• Work request
Each line of the listing, apart from the pictures, is to be printed exactly.

^^^^^^^^

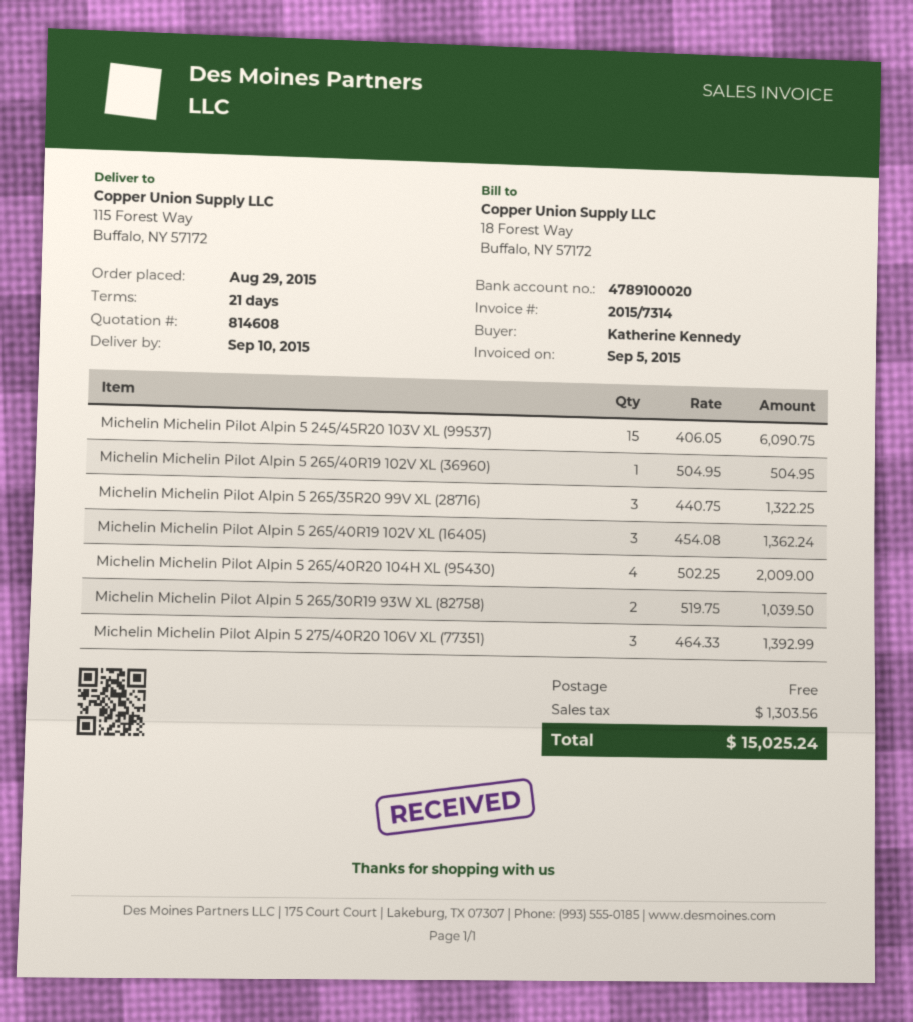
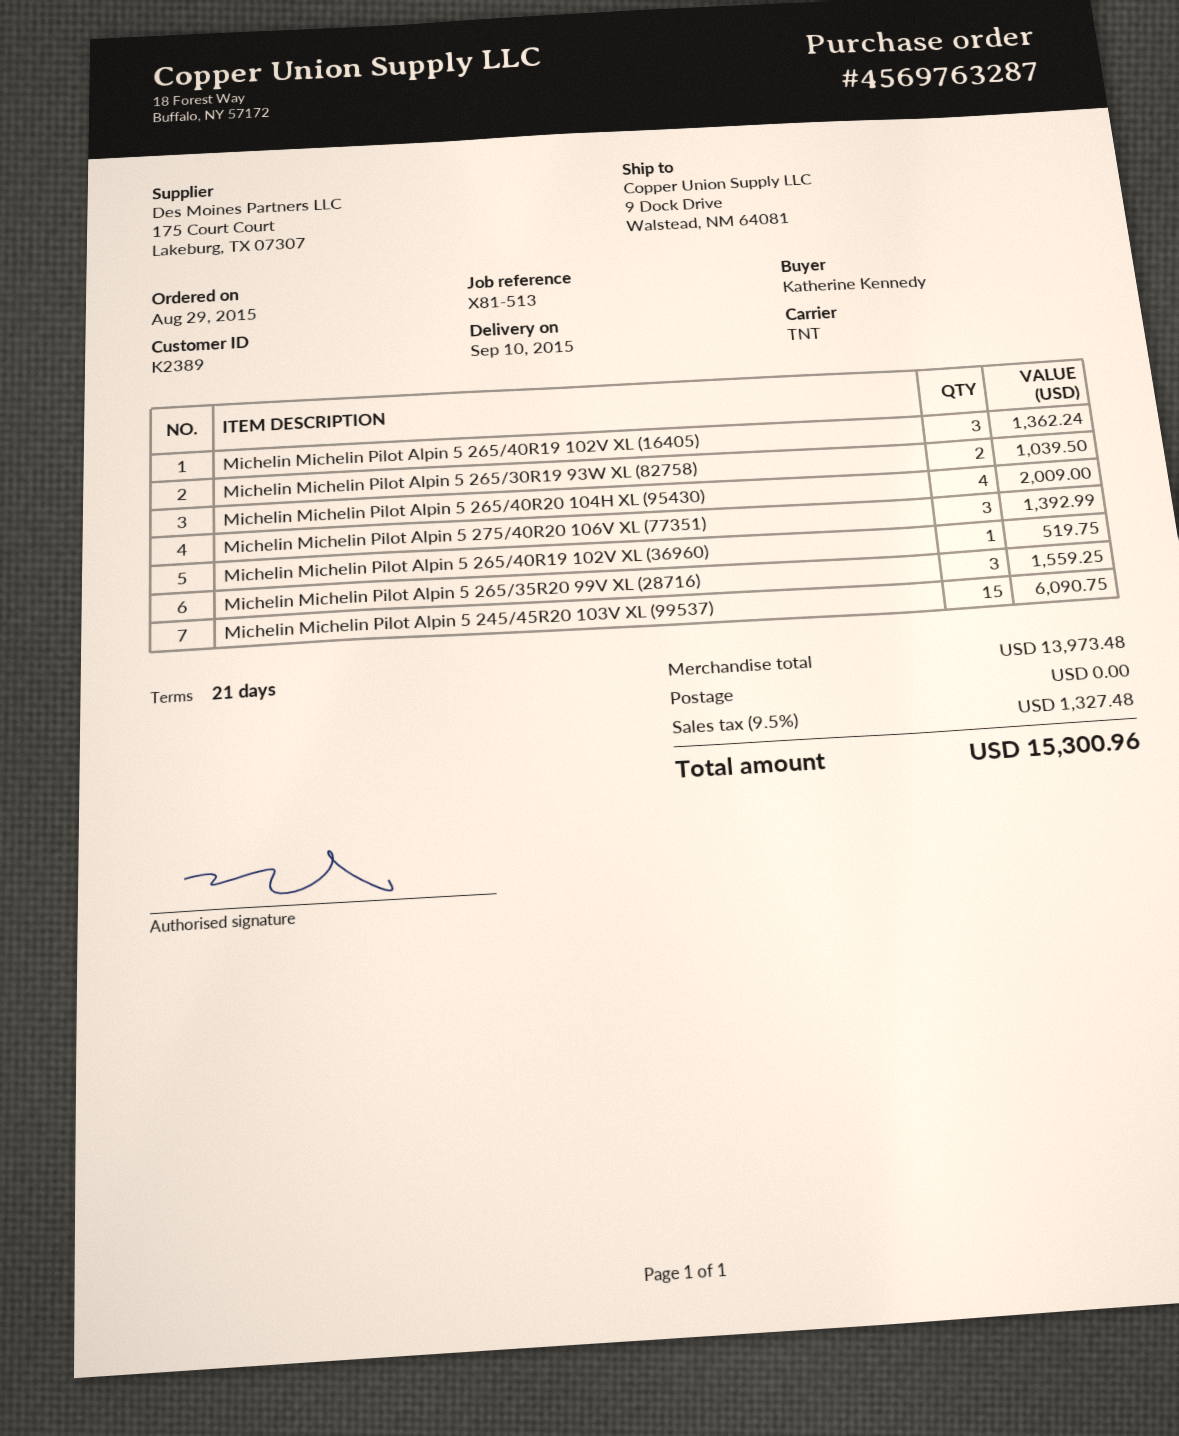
ship to: 115 Forest Way, Buffalo, NY 57172 -> 9 Dock Drive, Walstead, NM 64081
Michelin Michelin Pilot Alpin 5 265/40R19 102V XL (36960): 1 for 504.95 -> 1 for 519.75
Michelin Michelin Pilot Alpin 5 265/35R20 99V XL (28716): 3 for 1322.25 -> 3 for 1559.25
tax: 1303.56 -> 1327.48
total: 15025.24 -> 15300.96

^^^^^^^^

• Answer box
ship to: 115 Forest Way, Buffalo, NY 57172 -> 9 Dock Drive, Walstead, NM 64081
Michelin Michelin Pilot Alpin 5 265/40R19 102V XL (36960): 1 for 504.95 -> 1 for 519.75
Michelin Michelin Pilot Alpin 5 265/35R20 99V XL (28716): 3 for 1322.25 -> 3 for 1559.25
tax: 1303.56 -> 1327.48
total: 15025.24 -> 15300.96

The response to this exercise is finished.